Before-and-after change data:
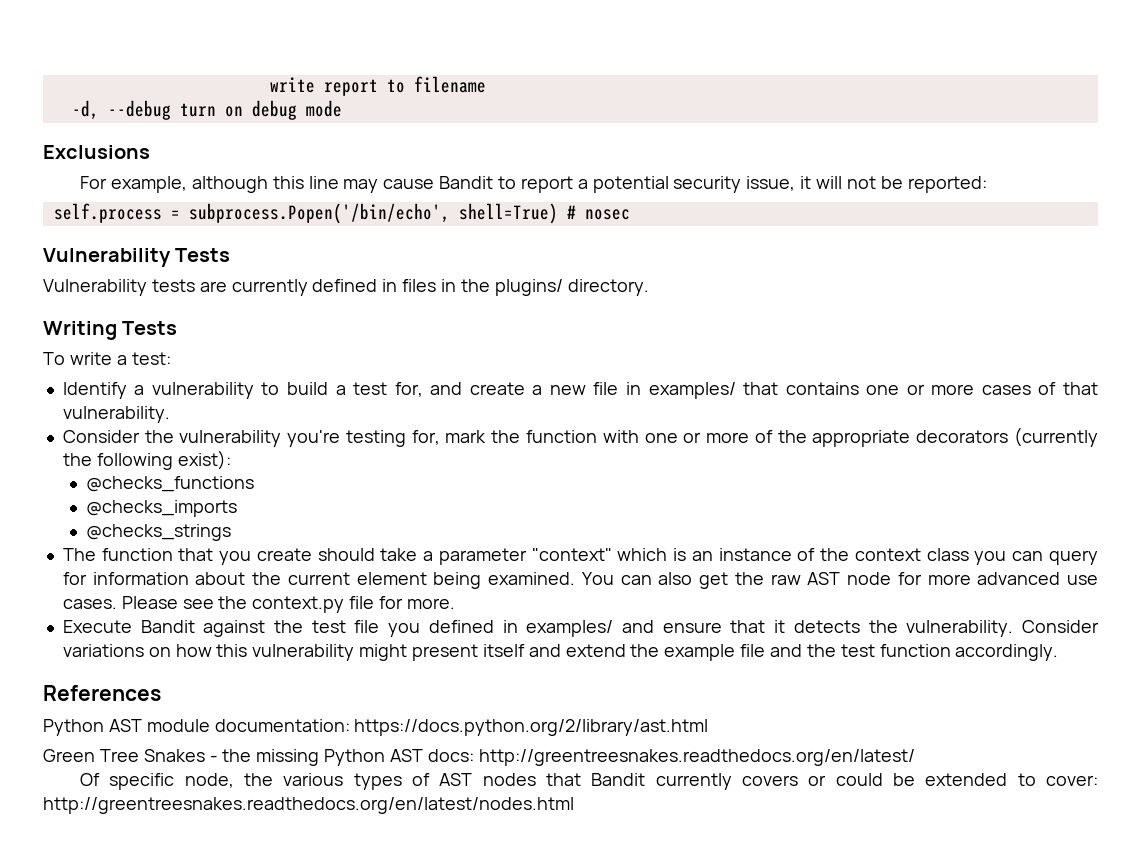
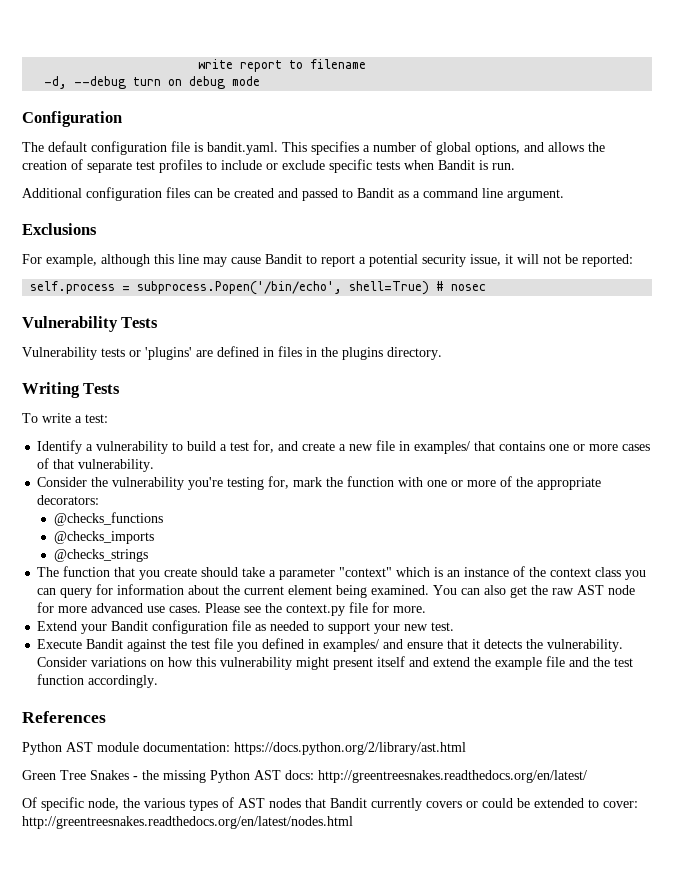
(342, 108) none -> [22,111,122,127] [22,141,605,155] [22,159,515,173] [22,187,564,201] // Configuration // The default configuration file is bandit.yaml. This specifies a number of global options, and allows the creation of separate test profiles to include or exclude specific tests when Bandit is run. // Additional configuration files can be created and passed to Bandit as a command line argument.
[199,279,308,296] are currently -> [129,347,213,360] or 'plugins' are
[494,279,563,296] plugins/ -> [342,347,383,360] plugins
[916,427,1098,447] [62,450,231,470] decorators (currently the following exist): -> [37,495,100,505] decorators:
(455, 603) none -> [37,620,455,634] // Extend your Bandit configuration file as needed to support your new test.

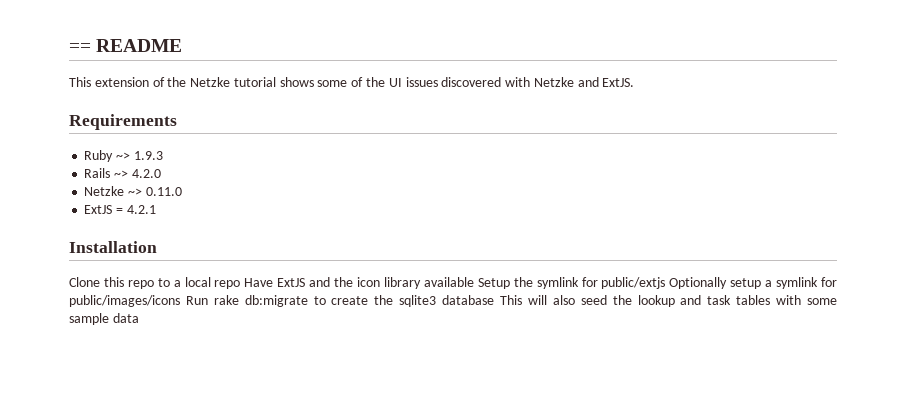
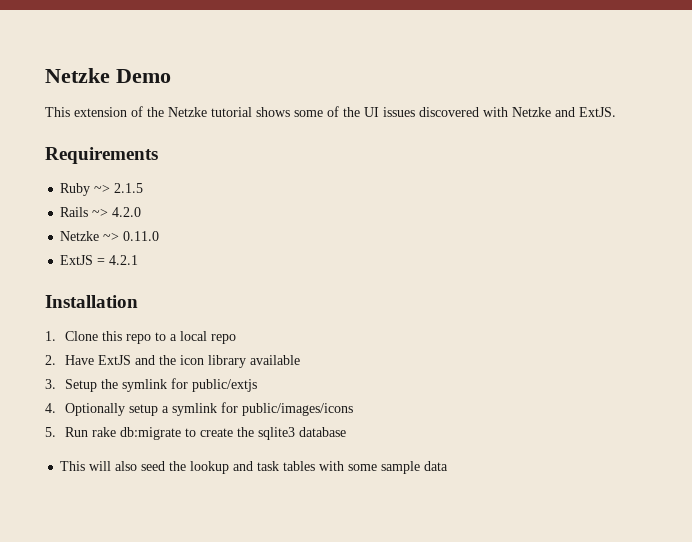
[69,39,183,52] == README -> [45,68,171,83] Netzke Demo
[133,151,163,160] 1.9.3 -> [114,183,144,193] 2.1.5
(157, 247) none -> [45,331,56,341] 1.
(241, 284) none -> [45,355,56,365] // 2.
(474, 282) none -> [45,379,56,389] // 3.
(666, 283) none -> [45,403,56,413] // 4.
(180, 301) none -> [45,427,56,437] // 5.
(495, 300) none -> (347, 432) //

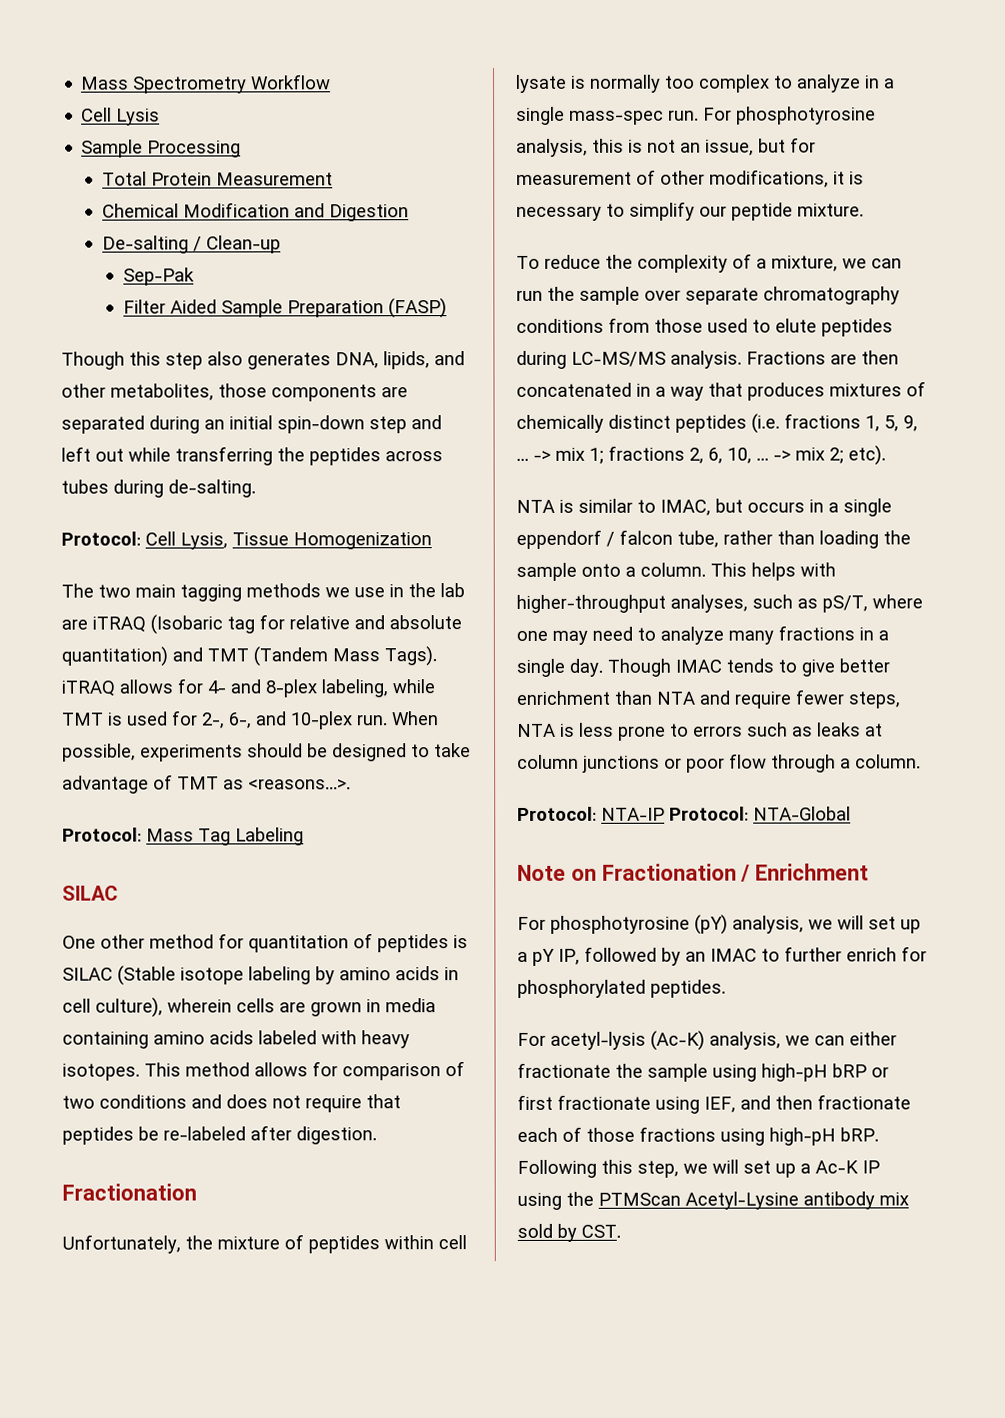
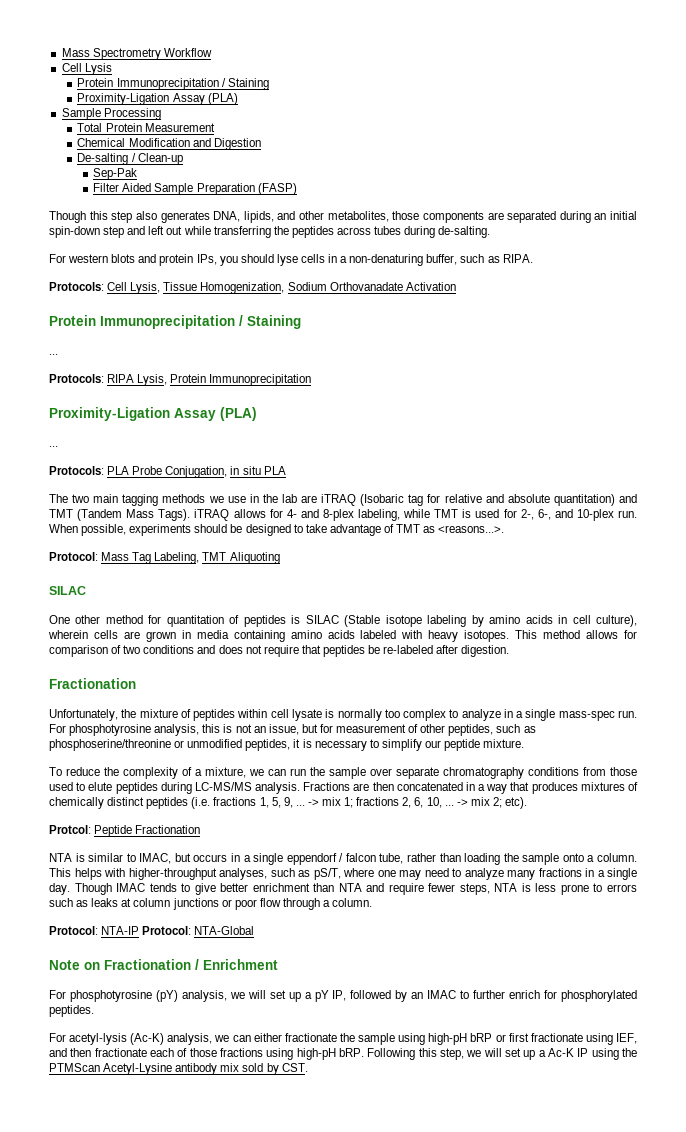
(161, 117) none -> [77,78,269,90] [77,93,238,105] // Protein Immunoprecipitation / Staining // Proximity-Ligation Assay (PLA)
[61,531,432,550] Protocol: Cell Lysis, Tissue Homogenization -> [49,254,533,266] [49,282,456,294] [49,315,301,329] [49,354,58,355] [49,374,312,386] [49,407,257,421] [49,446,58,447] [49,466,286,478] For western blots and protein IPs, you should lyse cells in a non-denaturing buffer, such as RIPA. // Protocols: Cell Lysis, Tissue Homogenization, Sodium Orthovanadate Activation // Protein Immunoprecipitation / Staining // ... // Protocols: RIPA Lysis, Protein Immunoprecipitation // Proximity-Ligation Assay (PLA) // ... // Protocols: PLA Probe Conjugation, in situ PLA
[235,827,304,846] Labeling -> [154,552,280,564] Labeling, TMT Aliquoting
[709,169,829,188] modifications, -> [448,724,536,736] [49,739,291,751] peptides, such as phosphoserine/threonine or unmodified peptides,
(886, 455) none -> [49,825,201,837] // Protcol: Peptide Fractionation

What is required
Copy the lines above between the one holding "[199,279,308,296] are currently" and the one holding "[235,827,304,846] Labeling ->", inclusive. Drop the pictures.

Exercise result
[199,279,308,296] are currently -> [129,347,213,360] or 'plugins' are
[494,279,563,296] plugins/ -> [342,347,383,360] plugins
[916,427,1098,447] [62,450,231,470] decorators (currently the following exist): -> [37,495,100,505] decorators:
(455, 603) none -> [37,620,455,634] // Extend your Bandit configuration file as needed to support your new test.

[69,39,183,52] == README -> [45,68,171,83] Netzke Demo
[133,151,163,160] 1.9.3 -> [114,183,144,193] 2.1.5
(157, 247) none -> [45,331,56,341] 1.
(241, 284) none -> [45,355,56,365] // 2.
(474, 282) none -> [45,379,56,389] // 3.
(666, 283) none -> [45,403,56,413] // 4.
(180, 301) none -> [45,427,56,437] // 5.
(495, 300) none -> (347, 432) //

(161, 117) none -> [77,78,269,90] [77,93,238,105] // Protein Immunoprecipitation / Staining // Proximity-Ligation Assay (PLA)
[61,531,432,550] Protocol: Cell Lysis, Tissue Homogenization -> [49,254,533,266] [49,282,456,294] [49,315,301,329] [49,354,58,355] [49,374,312,386] [49,407,257,421] [49,446,58,447] [49,466,286,478] For western blots and protein IPs, you should lyse cells in a non-denaturing buffer, such as RIPA. // Protocols: Cell Lysis, Tissue Homogenization, Sodium Orthovanadate Activation // Protein Immunoprecipitation / Staining // ... // Protocols: RIPA Lysis, Protein Immunoprecipitation // Proximity-Ligation Assay (PLA) // ... // Protocols: PLA Probe Conjugation, in situ PLA
[235,827,304,846] Labeling -> [154,552,280,564] Labeling, TMT Aliquoting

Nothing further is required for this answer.